(Front-end code edit data)
━━━━━━━━━━━━━━━━━━━━━━━━━━━━━━

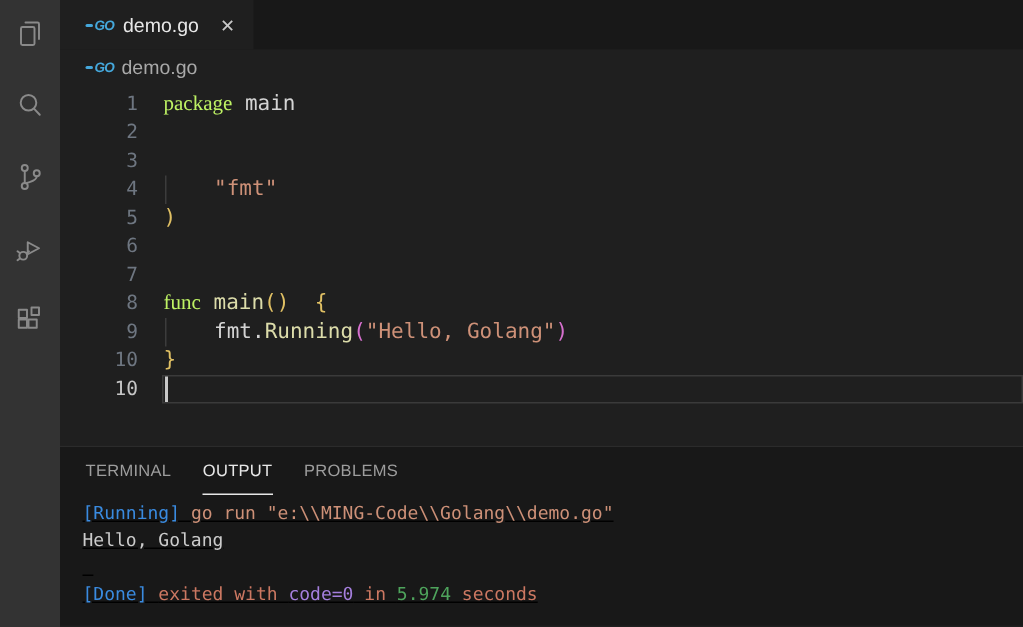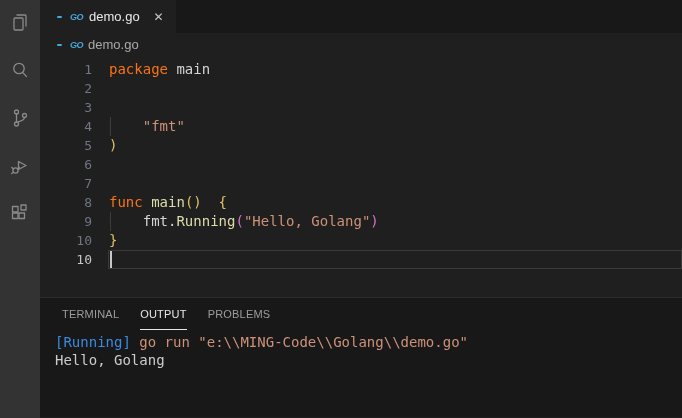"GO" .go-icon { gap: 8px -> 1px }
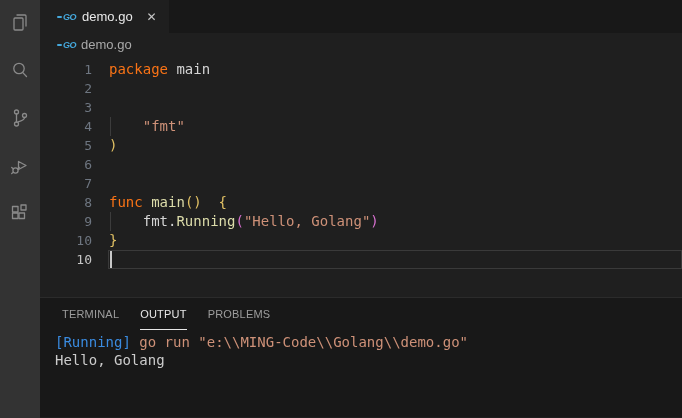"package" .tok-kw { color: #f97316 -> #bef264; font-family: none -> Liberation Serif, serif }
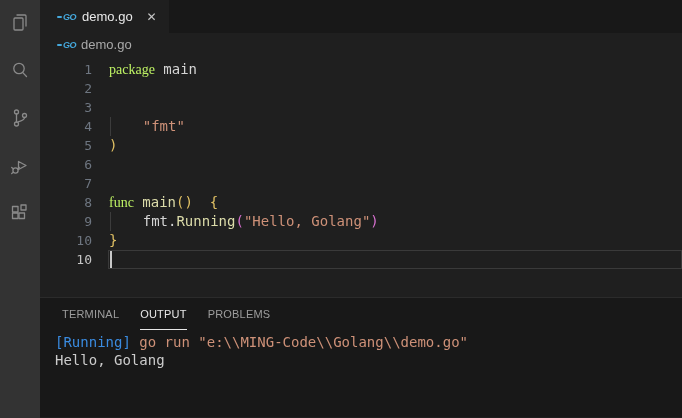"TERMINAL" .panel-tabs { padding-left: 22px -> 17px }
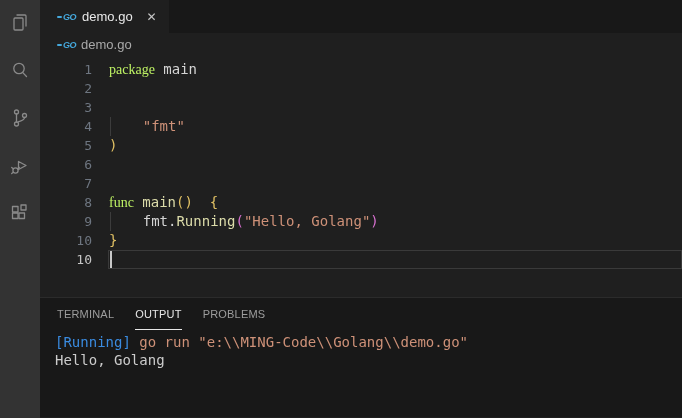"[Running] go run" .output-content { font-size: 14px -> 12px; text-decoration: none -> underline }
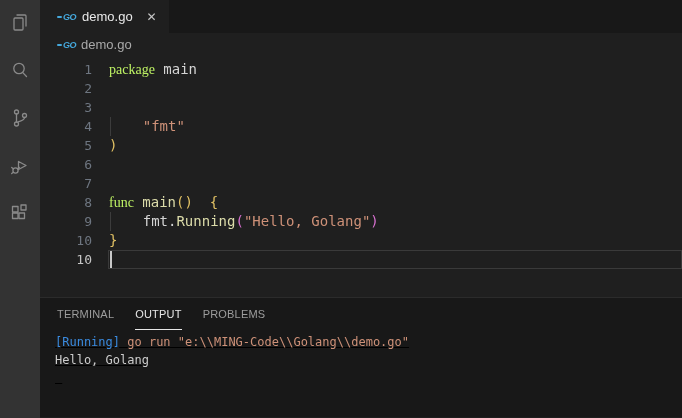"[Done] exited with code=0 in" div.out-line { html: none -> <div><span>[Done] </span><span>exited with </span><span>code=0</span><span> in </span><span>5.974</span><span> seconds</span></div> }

━━━━━━━━━━━━━━━━━━━━━━━━━━━━━━

The records above, minus their pictures, are to be returned word for word.

Answer below -
"GO" .go-icon { gap: 8px -> 1px }
"package" .tok-kw { color: #f97316 -> #bef264; font-family: none -> Liberation Serif, serif }
"TERMINAL" .panel-tabs { padding-left: 22px -> 17px }
"[Running] go run" .output-content { font-size: 14px -> 12px; text-decoration: none -> underline }
"[Done] exited with code=0 in" div.out-line { html: none -> <div><span>[Done] </span><span>exited with </span><span>code=0</span><span> in </span><span>5.974</span><span> seconds</span></div> }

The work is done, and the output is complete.